Wed Jun 17 14:00:42 UTC 2015

On Tue, Jun 16, 2015 at 5:42 PM, Christopher J Markiewicz
<effigies at bu.edu> wrote:
>
> On 06/16/2015 05:32 PM, Bill Broderick wrote:
> > Hi Christopher,
> >
> > I think your method works, if I do the following
> >
> > res=[]
> > gnb=GNB()
> > nf=NFoldPartitioner()
> > permutator=AttributePermutator('targets',number_of_permutations)
> > sl_gnb=sphere_gnbsearchlight(gnb,nf,reuse_neighbors=True,radius=3)
> > for i in permutator.generate(ds):
> >      res.append(sl_gnb(ds))
>
> I think this should be res.append(sl_gnb(i))?

Yes, my bad. That was a typo. It's res.append(sl_gnb(i))

> > And then I combine all the resulting results in res. I couldn't make it
> > work with a ChainNode containing a permutator and the sl_gnb; it would
> > only run once, so I had to use the permutator explicitly as a generator.
>
> Fair enough. I think there should be a way to chain together Measures,
> even if ChainNode isn't it, but I don't know it off the top of my head.
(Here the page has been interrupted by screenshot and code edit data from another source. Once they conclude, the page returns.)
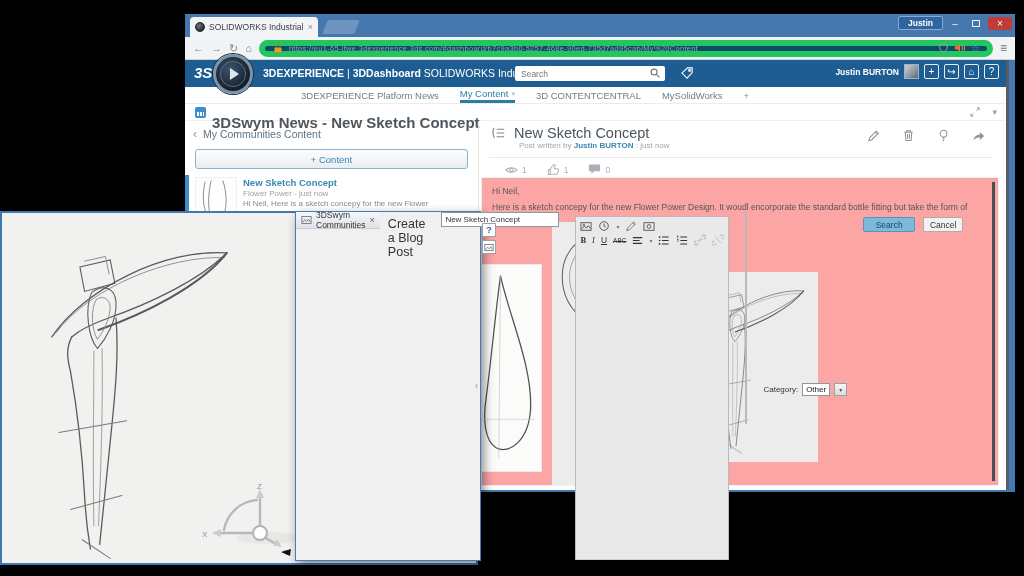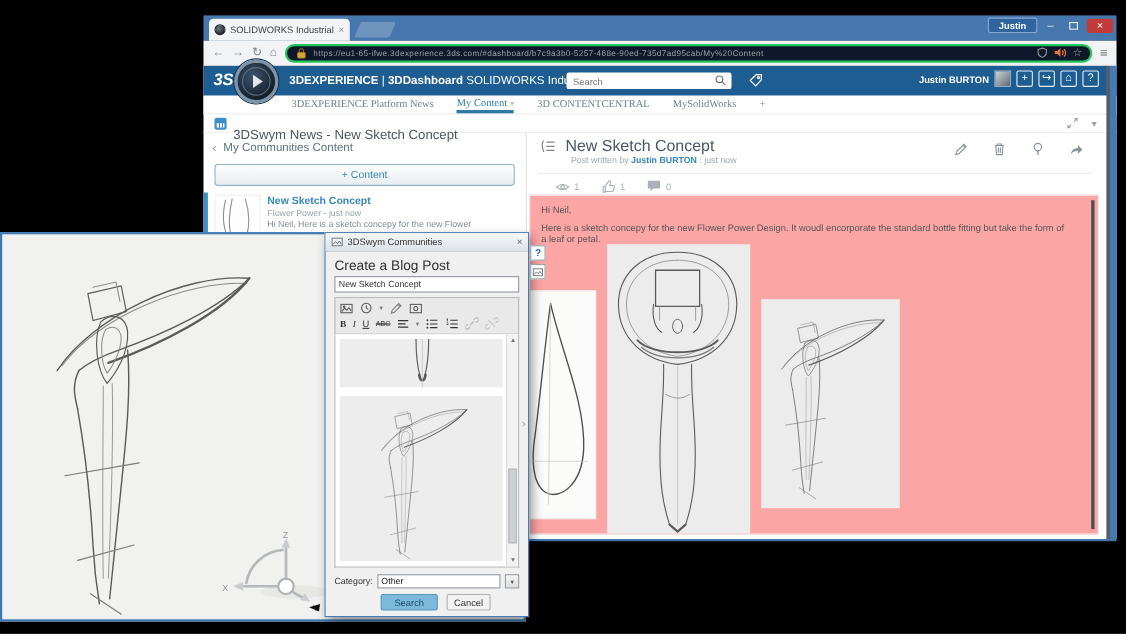"https://eu1-65-ifwe.3dexperience.3ds.com" .urlfield { background: #0f172a -> #0c4a6e; border: 2px solid #22c55e -> 6px solid #22c55e }
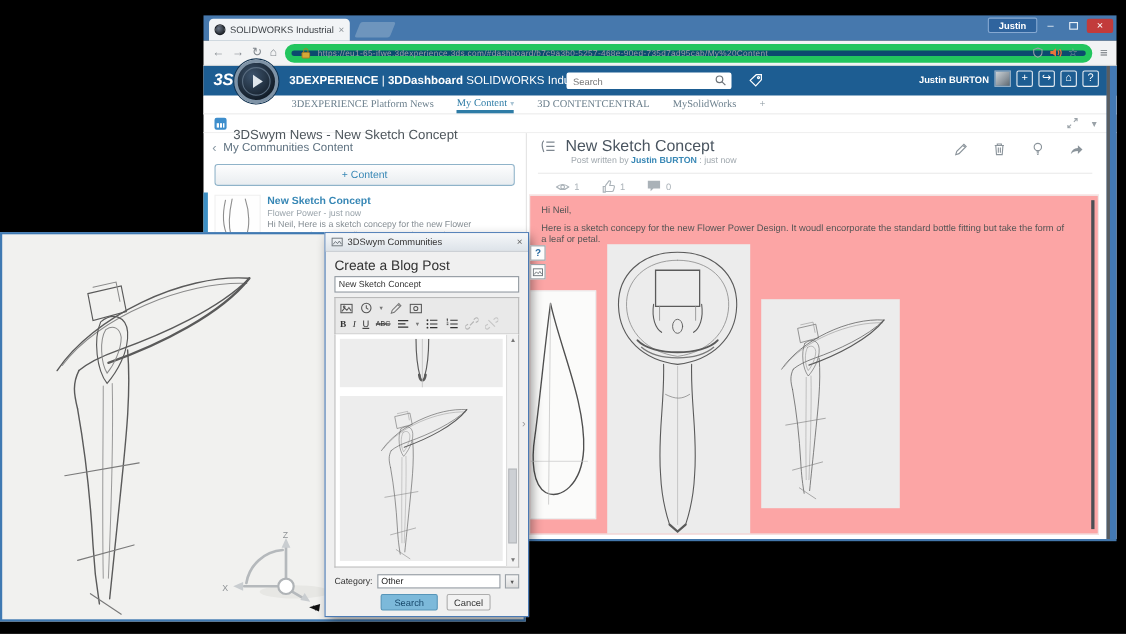"3DEXPERIENCE Platform News" .dxnav { font-family: Liberation Serif, serif -> none; padding-left: 80px -> 116px }
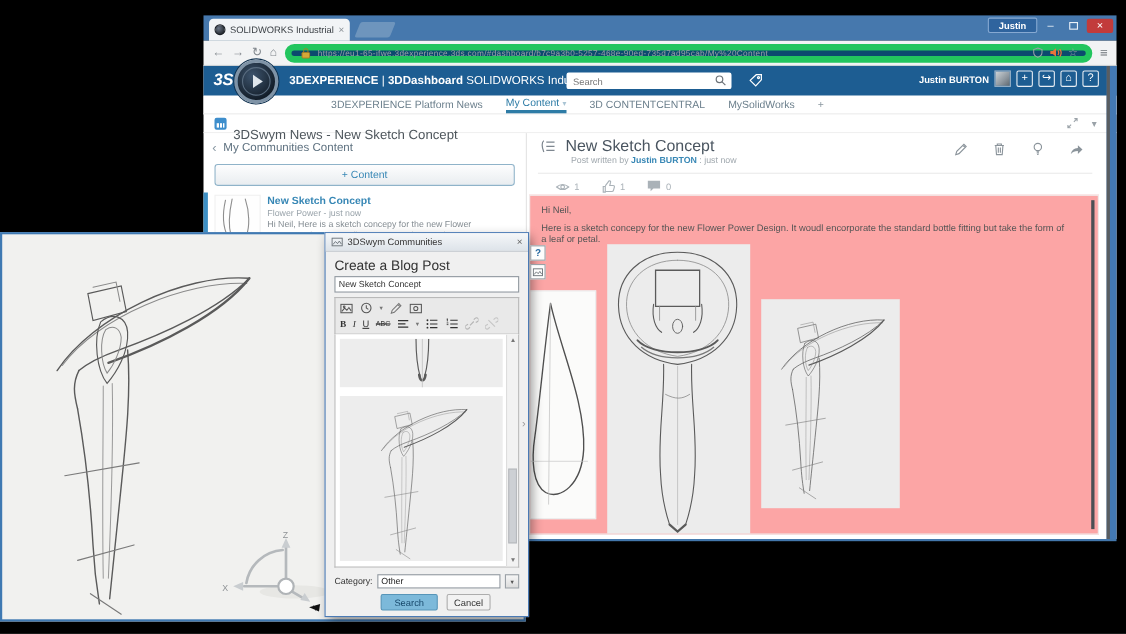"3DSwym News - New Sketch" .wtitle { font-size: 12px -> 15px; font-weight: normal -> bold }
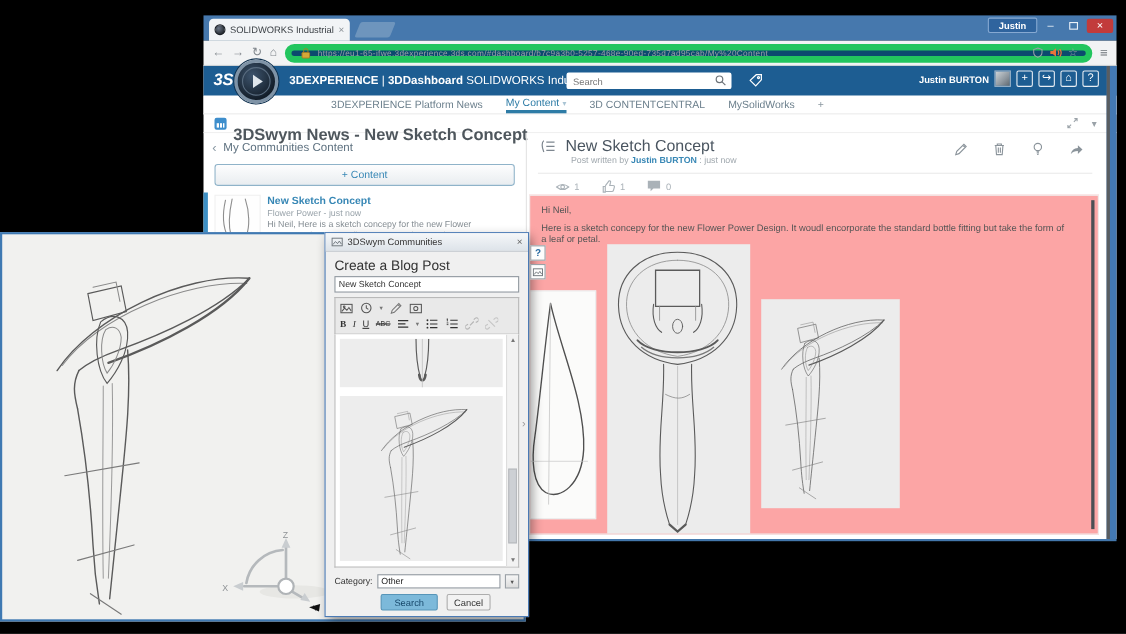"3DSwym Communities" .dialog { flex-direction: column -> none }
Poking around in the documentation, I've also found CombinedNode and
ChainLearner, neither of which seem to work either. I'll stick with
the explicit generation for now, but if anyone knows how to chain them
together, I'd really appreciate it!

> > If I do things this way, there's no way to just permute the labels
> > within the training data, right? Isn't it better to do that?
>
> I'm not sure what you're asking. permutator.generate(ds) should be
> permuting the labels of both training and testing data prior to exposing
> them to sl_gnb.

Yup, that's what it's doing, but isn't that bad? According to the
permutation testing tutorial
http://www.pymvpa.org/tutorial_significance.html#avoiding-the-trap-or-advanced-magic-101,
don't I want to permute *just* the training labels and then test on
unpermuted labels?

> > I also don't understand, if the gnbsearchlight is not seeing the
> > permutator, how its implementation is saving time. It has to do that
> > pre-calculation on each permuted dataset, right? Does it just take that
> > much less time to run a gnbsearchlight through the brain on each dataset?
>
> Yes, I believe that's correct. It is not saving time by preserving
> computations across permutations, but within each searchlight analysis
> it is faster than other types of searchlight.
>
> > I had also gotten permutation testing working with a linear SVM, using
> > the following:
> >
> >     repeater = Repeater(count=number_of_permutations)
> >     permutator =
> > AttributePermutator('targets',limit={'partitions':1},count=1)
> >     nf = NFoldPartitioner()
> >     clf = LinearCSVMC()
> >     null_cv =
> > CrossValidation(clf,ChainNode([nf,permutator],space=nf.get_space()))
> >     distr_est =
> > MCNullDist(repeater,tail='left',measure=null_cv,enable_ca=['dist_samples'])
> >     cv = CrossValidation(clf,nf,null_dist=distr_est)
> >     sl =
> > sphere_searchlight(cv,radius=3,center_ids=range(0,10),enable_ca='roi_sizes',pass_attr=[('ca.roi_sizes','fa')])
> >     res = sl(ds)
> >
> > Is there anything wrong with doing it this way? Other than it just
> > taking a very long time.
>
> That looks reasonable to me, but I defer to anybody who might gainsay
> me. I did permutation testing by saving a new result file for every
> permutation, so I have no experience with MCNullDist and the like.

Okay, excellent. I think I'll play around with this first to get a
sense for how long it takes, since I'd prefer to use the Linear SVM.

Thanks,
Bill